──────── DATASET RECORDS ────────

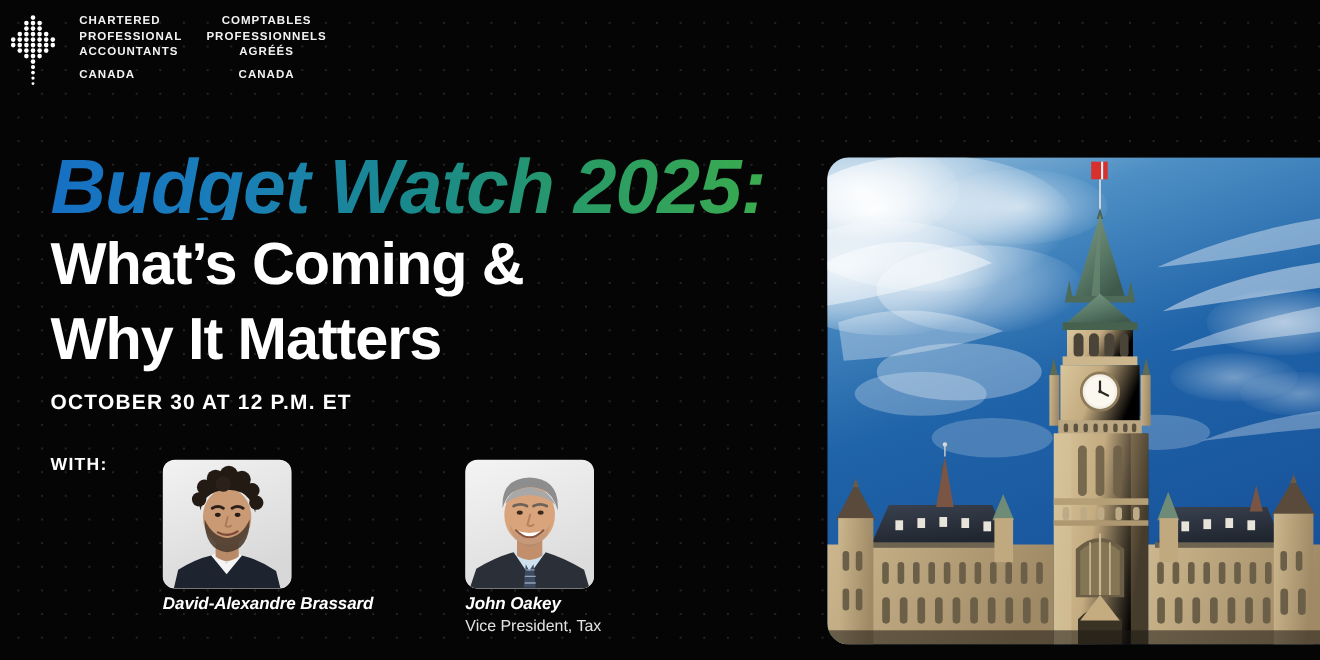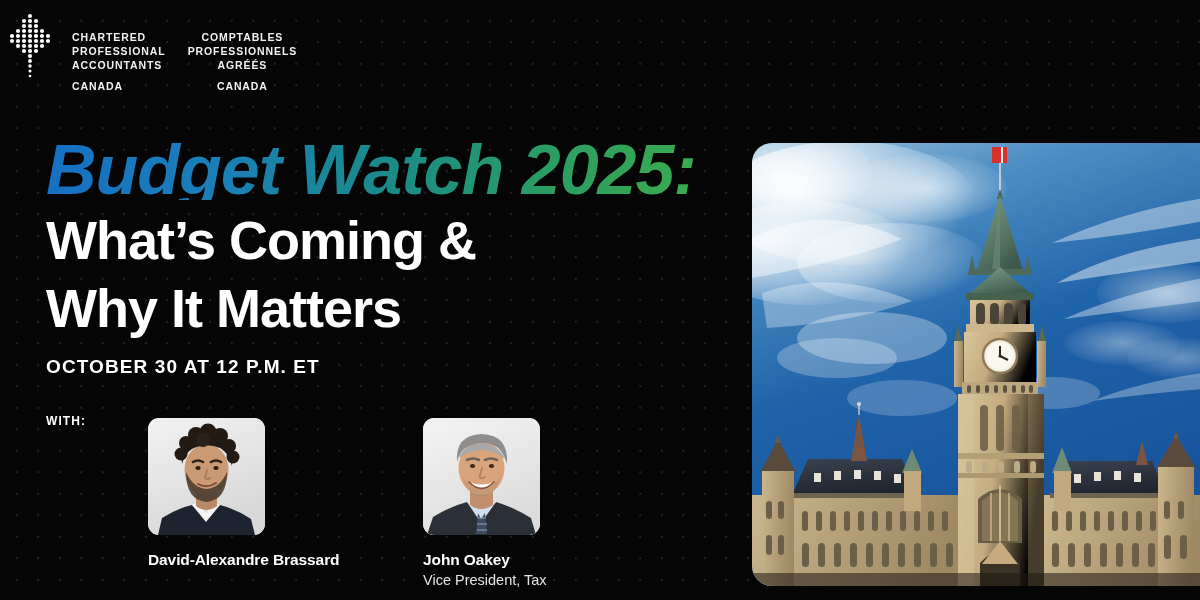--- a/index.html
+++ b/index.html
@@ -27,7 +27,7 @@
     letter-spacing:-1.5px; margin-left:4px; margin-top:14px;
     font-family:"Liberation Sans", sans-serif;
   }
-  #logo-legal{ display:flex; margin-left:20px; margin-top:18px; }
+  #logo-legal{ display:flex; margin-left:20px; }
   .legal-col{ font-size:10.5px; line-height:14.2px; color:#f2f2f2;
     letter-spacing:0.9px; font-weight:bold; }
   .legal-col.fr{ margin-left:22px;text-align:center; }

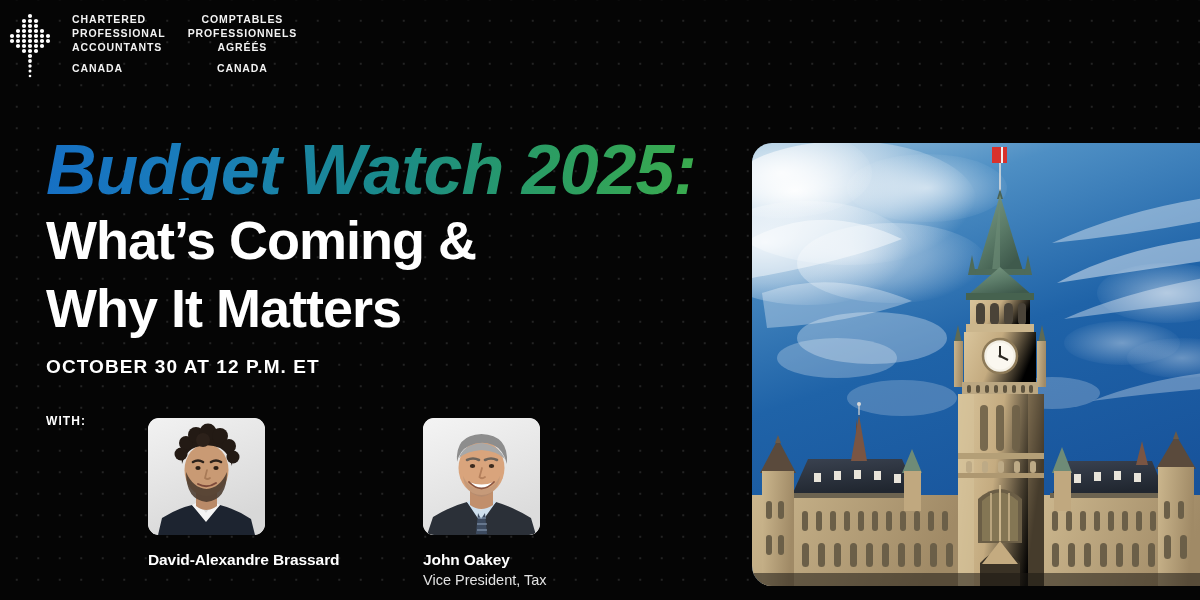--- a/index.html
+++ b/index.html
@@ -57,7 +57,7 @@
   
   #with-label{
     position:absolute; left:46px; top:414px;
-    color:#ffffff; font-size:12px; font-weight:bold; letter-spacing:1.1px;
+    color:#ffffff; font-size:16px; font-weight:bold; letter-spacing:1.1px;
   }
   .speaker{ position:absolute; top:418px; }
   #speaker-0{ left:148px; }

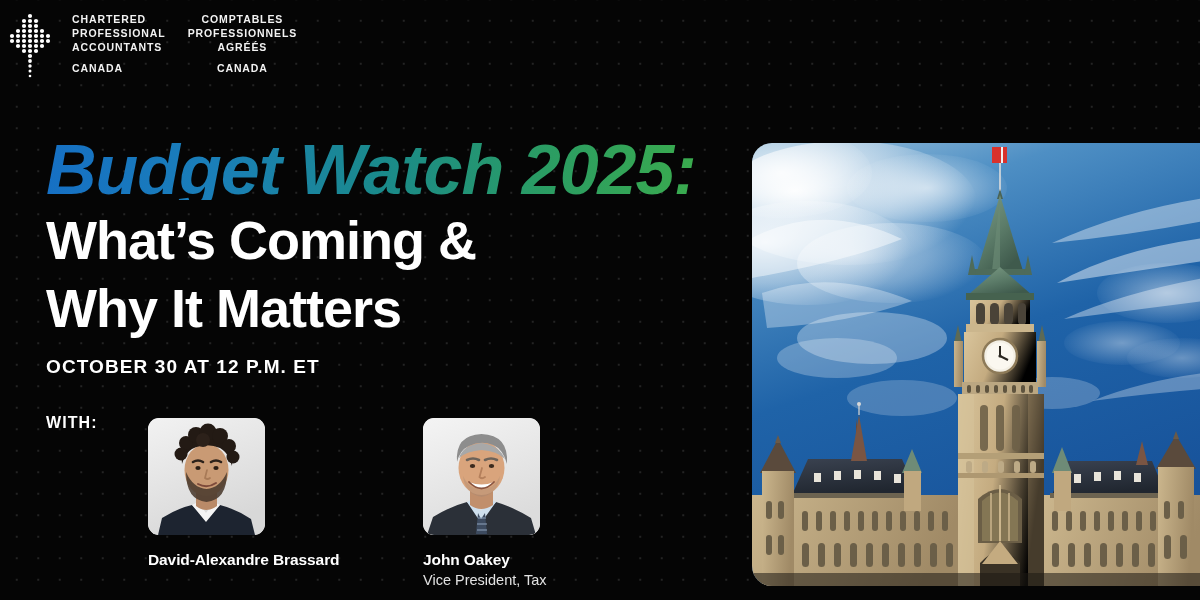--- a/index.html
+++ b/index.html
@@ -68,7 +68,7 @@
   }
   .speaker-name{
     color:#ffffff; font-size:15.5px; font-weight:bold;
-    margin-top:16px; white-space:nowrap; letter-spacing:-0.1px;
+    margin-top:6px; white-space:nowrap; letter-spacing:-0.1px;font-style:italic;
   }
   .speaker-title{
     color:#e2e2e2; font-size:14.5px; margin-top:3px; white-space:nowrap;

────────

PROMPT
Within the data, how many lines hold the word "display"? State only that number.

RESPONSE
2